Mary Baker did live in that consciousness, fully and deeply. Just as she lived in the consciousness of political struggle, just as she drank in the new literary atmosphere of that glorious school of New England writers, she was aware of that oscillation in religious notions. Every circumstance of her education and breeding had given her the habit of dealing with life in a large way. She who dared to set aside her father’s and sister’s political opinions to maintain her own convictions, most certainly had ideas concerning Spiritualism. But to connect her life seriously at any period with Spiritualism is to make use of unwarrantable conjecture.

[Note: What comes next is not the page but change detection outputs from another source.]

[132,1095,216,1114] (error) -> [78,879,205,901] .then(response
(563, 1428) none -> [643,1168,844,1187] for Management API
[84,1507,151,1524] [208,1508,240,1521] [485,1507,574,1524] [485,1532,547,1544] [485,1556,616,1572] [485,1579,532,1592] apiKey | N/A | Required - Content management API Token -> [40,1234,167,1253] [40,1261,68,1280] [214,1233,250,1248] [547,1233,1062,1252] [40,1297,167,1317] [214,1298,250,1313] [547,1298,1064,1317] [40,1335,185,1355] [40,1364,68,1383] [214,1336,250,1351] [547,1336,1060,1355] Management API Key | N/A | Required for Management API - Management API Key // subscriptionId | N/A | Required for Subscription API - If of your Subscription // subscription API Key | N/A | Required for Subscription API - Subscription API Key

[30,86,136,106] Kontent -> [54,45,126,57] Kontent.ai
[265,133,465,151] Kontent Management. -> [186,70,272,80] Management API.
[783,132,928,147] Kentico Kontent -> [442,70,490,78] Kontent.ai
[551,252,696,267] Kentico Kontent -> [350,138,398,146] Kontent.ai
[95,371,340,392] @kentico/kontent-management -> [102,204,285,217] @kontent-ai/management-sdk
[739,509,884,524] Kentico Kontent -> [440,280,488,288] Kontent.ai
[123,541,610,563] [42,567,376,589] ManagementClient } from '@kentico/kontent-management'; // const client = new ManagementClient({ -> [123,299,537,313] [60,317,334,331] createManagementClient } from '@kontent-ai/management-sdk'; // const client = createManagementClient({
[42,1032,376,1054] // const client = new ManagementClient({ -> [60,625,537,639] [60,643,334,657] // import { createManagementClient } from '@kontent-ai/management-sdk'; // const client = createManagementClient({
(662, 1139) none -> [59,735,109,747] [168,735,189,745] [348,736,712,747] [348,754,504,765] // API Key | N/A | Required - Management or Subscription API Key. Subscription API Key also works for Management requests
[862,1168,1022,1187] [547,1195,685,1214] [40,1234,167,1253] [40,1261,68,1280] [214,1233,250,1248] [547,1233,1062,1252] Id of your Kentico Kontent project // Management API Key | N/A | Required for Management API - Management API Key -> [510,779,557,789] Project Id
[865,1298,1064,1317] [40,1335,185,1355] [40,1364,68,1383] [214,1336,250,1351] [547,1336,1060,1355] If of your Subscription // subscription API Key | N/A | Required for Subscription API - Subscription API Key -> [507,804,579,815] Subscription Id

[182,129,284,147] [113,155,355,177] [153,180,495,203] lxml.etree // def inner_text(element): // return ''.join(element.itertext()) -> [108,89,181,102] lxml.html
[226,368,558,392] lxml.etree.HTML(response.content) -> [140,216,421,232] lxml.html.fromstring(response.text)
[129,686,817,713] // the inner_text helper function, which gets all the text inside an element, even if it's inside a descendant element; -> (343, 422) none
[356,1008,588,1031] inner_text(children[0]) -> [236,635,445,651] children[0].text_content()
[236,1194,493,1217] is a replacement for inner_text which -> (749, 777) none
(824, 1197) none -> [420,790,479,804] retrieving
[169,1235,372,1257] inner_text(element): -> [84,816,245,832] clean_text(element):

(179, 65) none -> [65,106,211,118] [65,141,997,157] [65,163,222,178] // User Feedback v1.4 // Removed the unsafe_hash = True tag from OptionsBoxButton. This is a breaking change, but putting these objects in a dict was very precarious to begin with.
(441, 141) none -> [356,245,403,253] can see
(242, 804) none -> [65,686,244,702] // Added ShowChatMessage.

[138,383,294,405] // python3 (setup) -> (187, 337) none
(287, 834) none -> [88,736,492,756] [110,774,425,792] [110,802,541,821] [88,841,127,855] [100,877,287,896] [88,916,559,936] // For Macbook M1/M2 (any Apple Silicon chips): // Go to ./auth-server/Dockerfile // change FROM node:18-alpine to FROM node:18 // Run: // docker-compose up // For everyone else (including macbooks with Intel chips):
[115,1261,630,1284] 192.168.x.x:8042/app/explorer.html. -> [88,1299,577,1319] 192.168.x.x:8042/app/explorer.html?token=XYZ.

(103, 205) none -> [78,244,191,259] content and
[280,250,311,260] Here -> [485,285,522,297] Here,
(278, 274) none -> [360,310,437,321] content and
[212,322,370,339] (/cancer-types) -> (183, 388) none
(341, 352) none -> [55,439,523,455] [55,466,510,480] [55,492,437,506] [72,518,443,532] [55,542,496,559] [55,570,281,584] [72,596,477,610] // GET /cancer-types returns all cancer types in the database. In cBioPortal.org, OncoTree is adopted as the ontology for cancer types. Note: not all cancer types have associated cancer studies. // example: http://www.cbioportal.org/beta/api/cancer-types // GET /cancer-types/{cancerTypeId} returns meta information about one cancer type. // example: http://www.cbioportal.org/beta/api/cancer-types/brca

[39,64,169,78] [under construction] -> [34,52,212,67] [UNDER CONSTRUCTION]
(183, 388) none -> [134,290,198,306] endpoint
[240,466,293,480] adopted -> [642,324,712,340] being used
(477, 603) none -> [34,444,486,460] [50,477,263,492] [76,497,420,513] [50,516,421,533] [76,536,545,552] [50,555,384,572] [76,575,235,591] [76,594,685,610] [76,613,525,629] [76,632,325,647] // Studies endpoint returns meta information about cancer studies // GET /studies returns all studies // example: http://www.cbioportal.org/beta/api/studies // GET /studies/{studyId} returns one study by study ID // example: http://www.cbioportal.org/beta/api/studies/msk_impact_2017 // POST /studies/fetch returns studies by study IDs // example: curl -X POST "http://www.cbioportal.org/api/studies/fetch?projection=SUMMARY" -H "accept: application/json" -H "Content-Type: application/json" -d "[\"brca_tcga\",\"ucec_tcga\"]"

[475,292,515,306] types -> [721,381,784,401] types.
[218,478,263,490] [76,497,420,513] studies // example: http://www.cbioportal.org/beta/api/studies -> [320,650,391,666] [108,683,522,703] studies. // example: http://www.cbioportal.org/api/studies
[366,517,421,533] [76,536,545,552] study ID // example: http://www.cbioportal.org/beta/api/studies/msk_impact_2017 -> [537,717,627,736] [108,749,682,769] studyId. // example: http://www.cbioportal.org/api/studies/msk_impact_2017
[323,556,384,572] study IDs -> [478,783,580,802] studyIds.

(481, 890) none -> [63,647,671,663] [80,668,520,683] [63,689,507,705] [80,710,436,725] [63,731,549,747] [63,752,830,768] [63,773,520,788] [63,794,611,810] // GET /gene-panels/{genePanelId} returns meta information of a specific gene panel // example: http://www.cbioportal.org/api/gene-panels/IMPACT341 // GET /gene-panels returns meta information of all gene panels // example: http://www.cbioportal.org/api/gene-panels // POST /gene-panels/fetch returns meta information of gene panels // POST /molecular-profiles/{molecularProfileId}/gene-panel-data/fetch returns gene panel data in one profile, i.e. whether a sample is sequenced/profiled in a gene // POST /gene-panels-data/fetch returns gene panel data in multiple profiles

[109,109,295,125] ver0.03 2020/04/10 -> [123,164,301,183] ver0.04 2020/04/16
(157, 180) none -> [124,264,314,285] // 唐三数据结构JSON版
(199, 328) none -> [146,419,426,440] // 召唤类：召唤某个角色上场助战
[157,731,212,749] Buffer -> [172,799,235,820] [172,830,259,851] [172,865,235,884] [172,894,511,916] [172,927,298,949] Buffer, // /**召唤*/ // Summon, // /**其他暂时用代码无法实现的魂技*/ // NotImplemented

Was this the woman to go into trances for the benefit of the superstitious country folk? Would such as these have had access to the great house, to the secluded chamber, to the invalid absorbed in her books? Even Dr. Ladd, the family physician, who was interested in mesmeric experiments, was restrained from practising on Mary Baker by the dignity of her position.

The time came when Mary Baker had thought her way through this maze of intellectual vaporing and then there came from her pen a refutation of these wonder-workings. The common people were those she then sought on the basis of an independent life of voluntary poverty. She sought working men and women, not to play upon their superstition, but to clear their vision. She associated with Spiritualists for years, more or less; she must associate with them as she must with Universalists and Unitarians. She did not avoid them or their discussions, as will be shown in later chapters. At times she was even present at seances. Her dealing with the entire subject was consistent, and her deep sounding of its contentions was as much a part of her development as the consideration of Calvinism in her earlier years.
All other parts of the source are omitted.